Records to process:

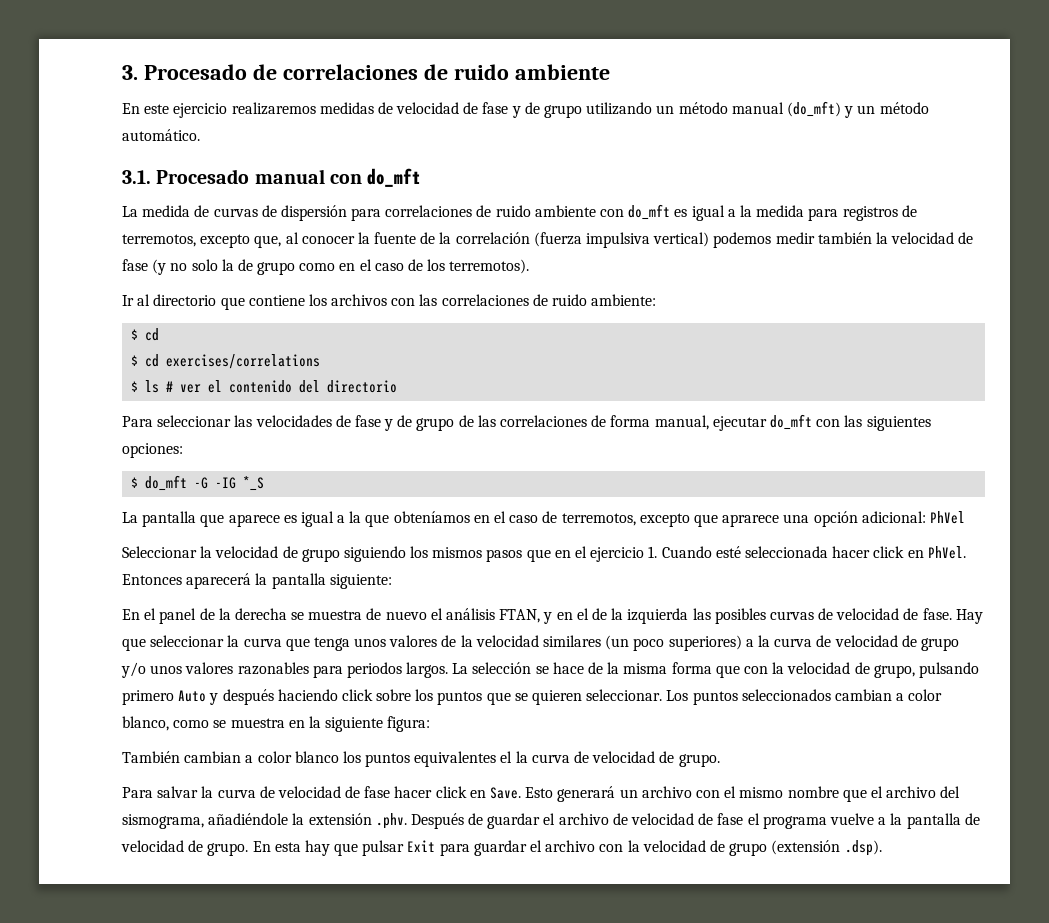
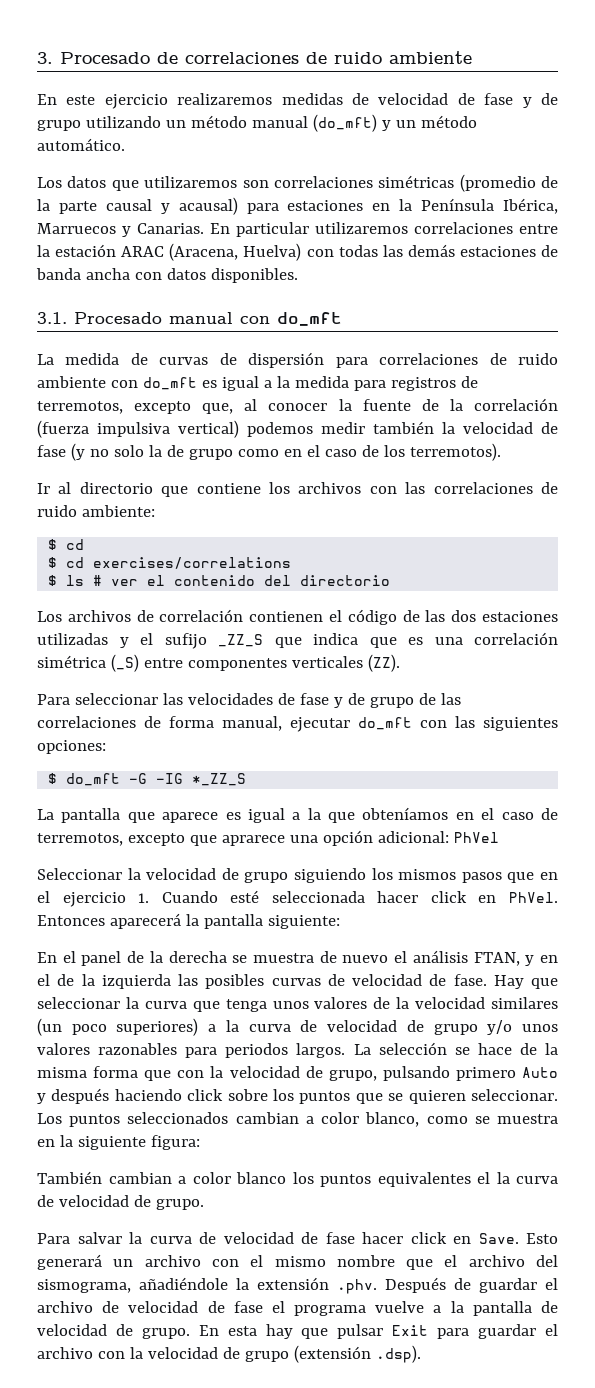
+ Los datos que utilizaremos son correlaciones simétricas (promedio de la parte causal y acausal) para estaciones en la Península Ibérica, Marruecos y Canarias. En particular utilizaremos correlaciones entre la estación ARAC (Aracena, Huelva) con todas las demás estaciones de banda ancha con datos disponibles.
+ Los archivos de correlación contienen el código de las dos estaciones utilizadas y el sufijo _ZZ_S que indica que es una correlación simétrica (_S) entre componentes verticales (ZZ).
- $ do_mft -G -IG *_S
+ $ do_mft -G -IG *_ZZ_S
==
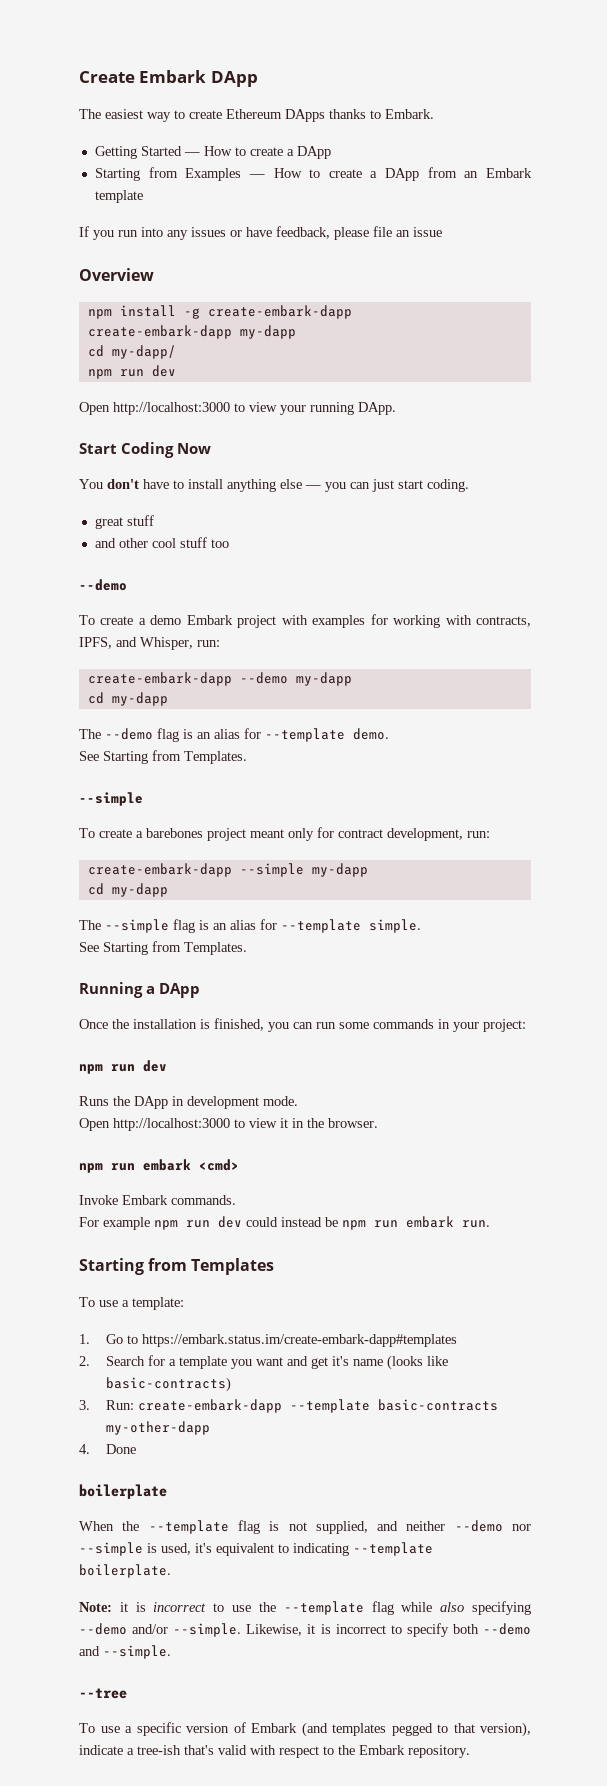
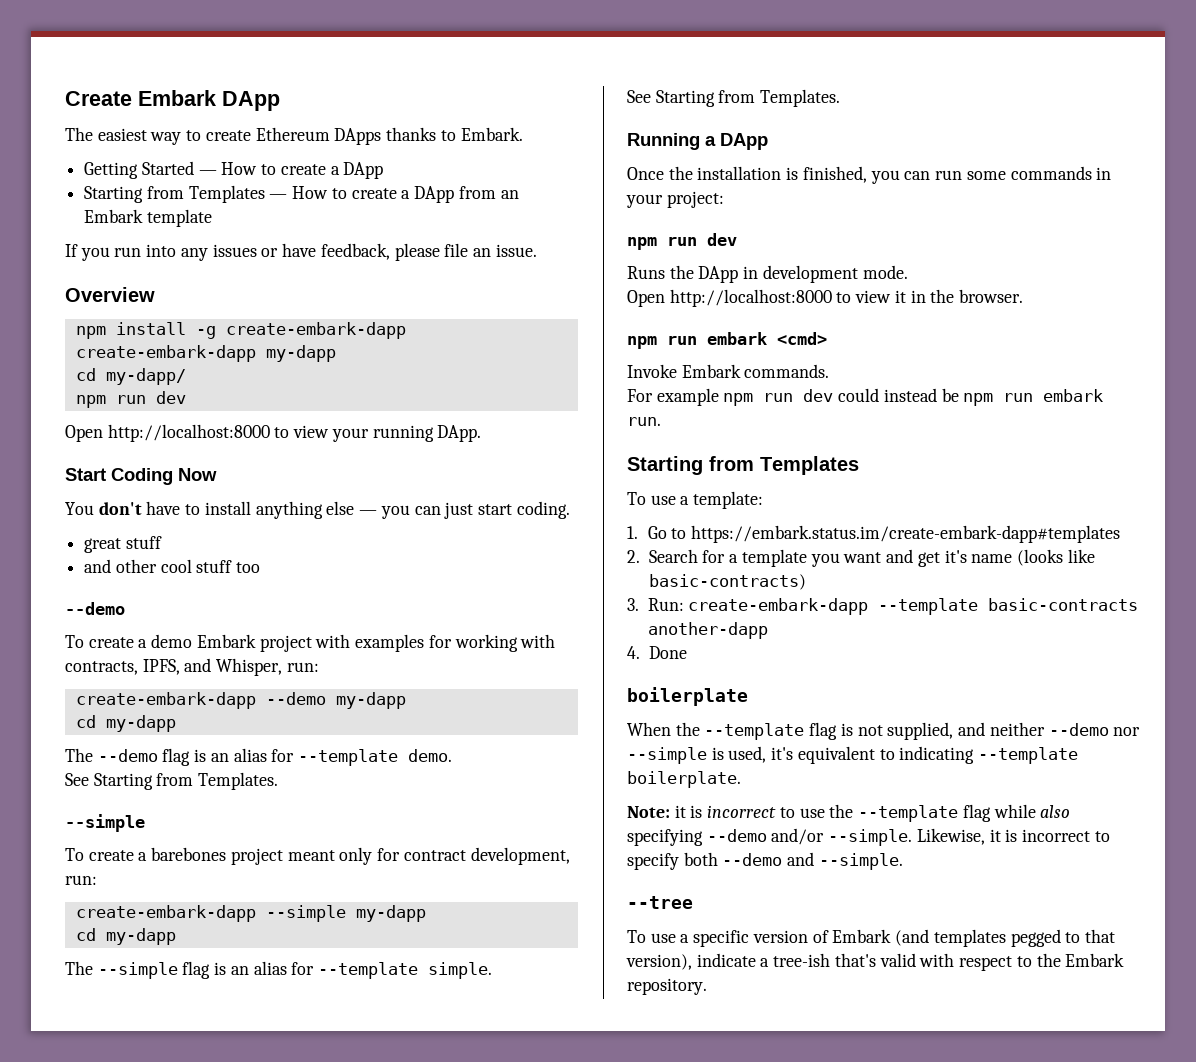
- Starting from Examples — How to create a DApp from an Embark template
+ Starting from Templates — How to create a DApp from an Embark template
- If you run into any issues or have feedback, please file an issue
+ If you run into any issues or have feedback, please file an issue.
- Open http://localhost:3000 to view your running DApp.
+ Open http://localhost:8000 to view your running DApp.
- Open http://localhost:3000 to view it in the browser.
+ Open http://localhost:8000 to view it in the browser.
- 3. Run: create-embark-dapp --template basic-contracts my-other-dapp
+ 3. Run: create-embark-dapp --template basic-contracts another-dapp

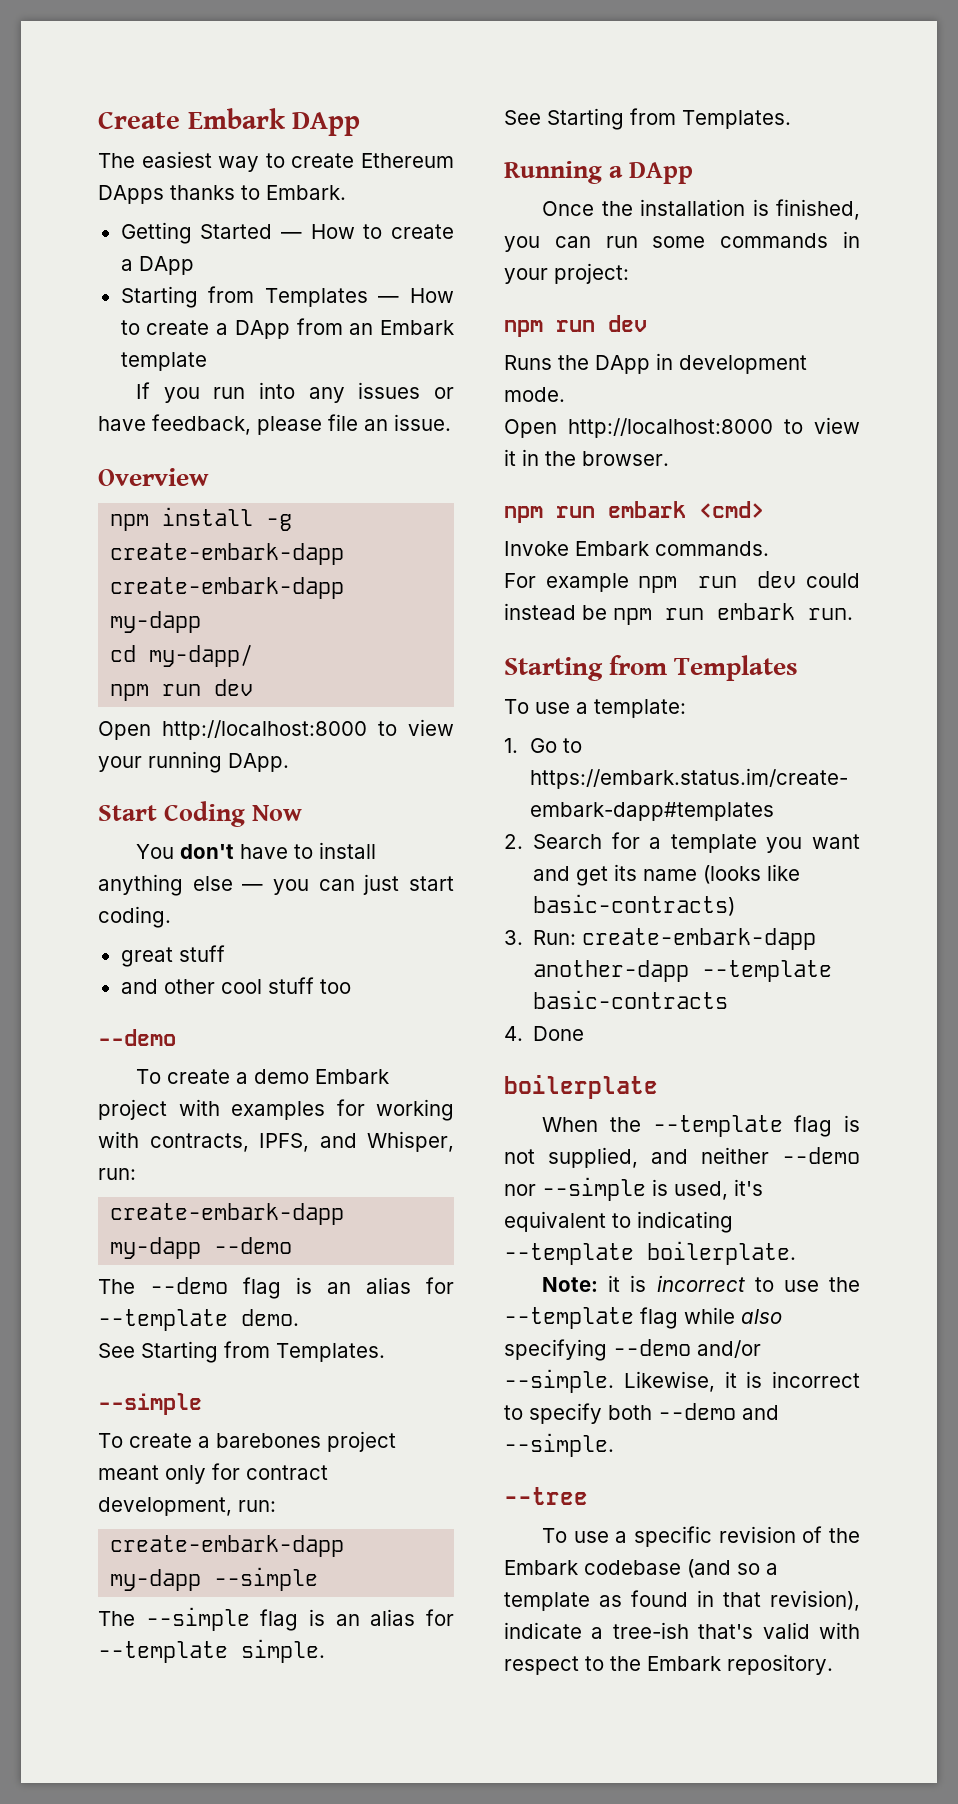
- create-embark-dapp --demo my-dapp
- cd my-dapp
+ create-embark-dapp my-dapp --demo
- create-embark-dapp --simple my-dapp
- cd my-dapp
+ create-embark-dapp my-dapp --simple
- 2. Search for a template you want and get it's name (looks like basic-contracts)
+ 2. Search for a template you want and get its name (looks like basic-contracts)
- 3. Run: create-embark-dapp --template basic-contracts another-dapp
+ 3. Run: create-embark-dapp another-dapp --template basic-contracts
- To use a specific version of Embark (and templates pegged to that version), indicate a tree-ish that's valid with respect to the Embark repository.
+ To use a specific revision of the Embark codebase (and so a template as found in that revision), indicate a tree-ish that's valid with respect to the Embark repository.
* * *
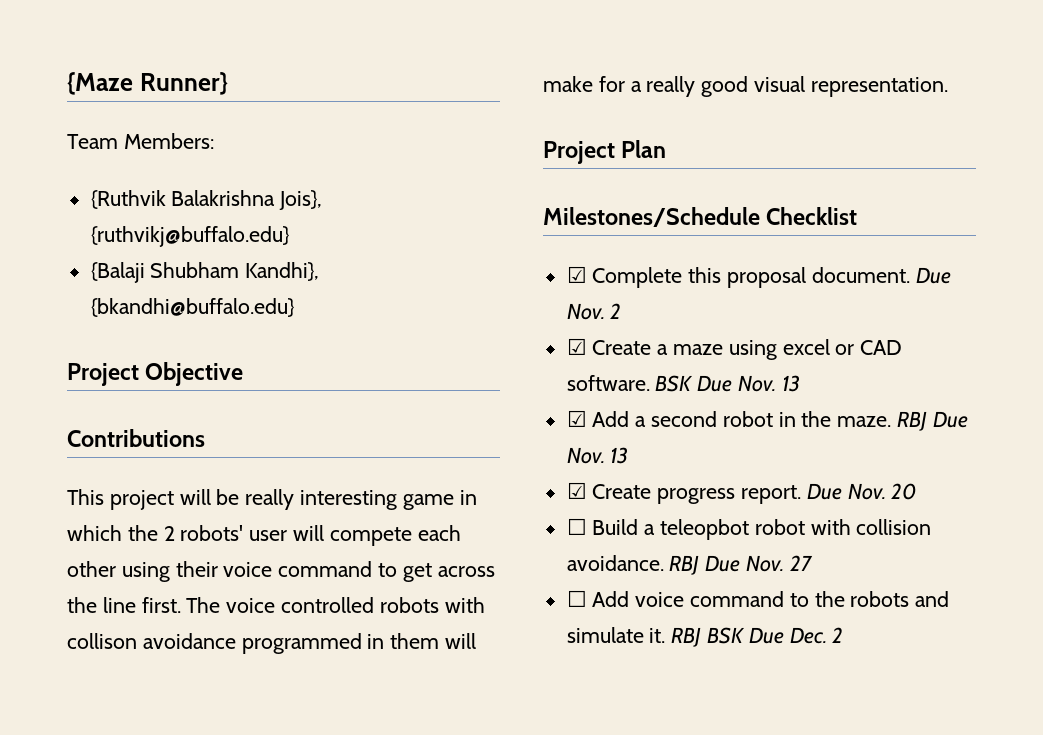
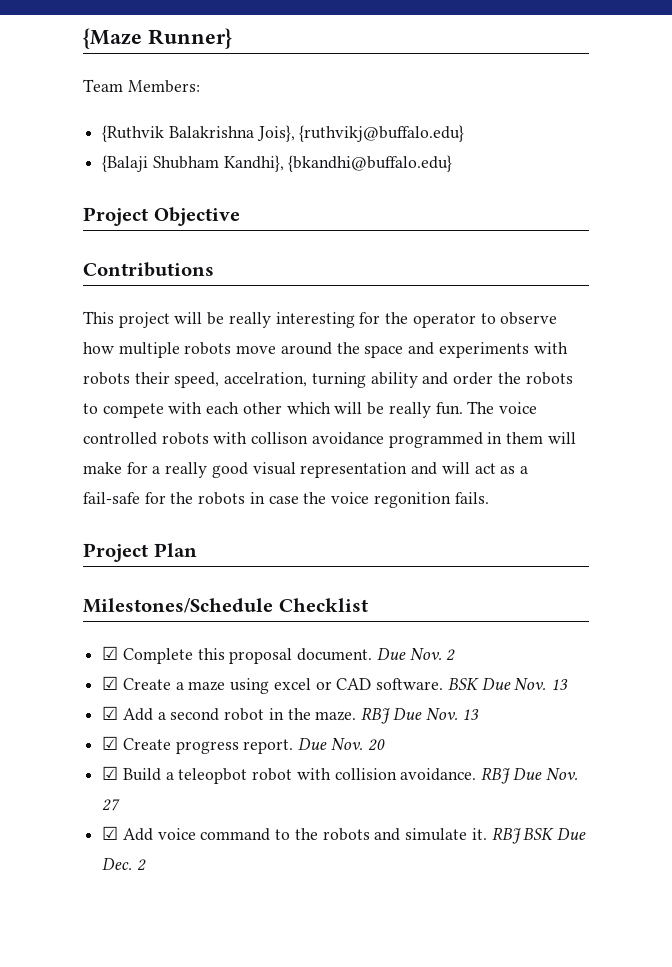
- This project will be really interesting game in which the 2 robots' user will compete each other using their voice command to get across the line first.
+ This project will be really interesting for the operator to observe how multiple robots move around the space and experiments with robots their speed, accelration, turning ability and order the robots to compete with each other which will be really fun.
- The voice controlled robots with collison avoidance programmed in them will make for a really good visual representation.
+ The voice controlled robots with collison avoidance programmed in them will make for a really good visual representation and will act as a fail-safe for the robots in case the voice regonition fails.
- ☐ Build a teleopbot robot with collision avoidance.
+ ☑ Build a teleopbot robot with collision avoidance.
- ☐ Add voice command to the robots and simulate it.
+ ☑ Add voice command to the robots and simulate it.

What to produce: Take the lines above from the one containing "componentes verticales (ZZ)." down to the one containing "-G -IG *_ZZ_S", and transcribe them exactly, both ends included.

Response for this exercise:
+ Los archivos de correlación contienen el código de las dos estaciones utilizadas y el sufijo _ZZ_S que indica que es una correlación simétrica (_S) entre componentes verticales (ZZ).
- $ do_mft -G -IG *_S
+ $ do_mft -G -IG *_ZZ_S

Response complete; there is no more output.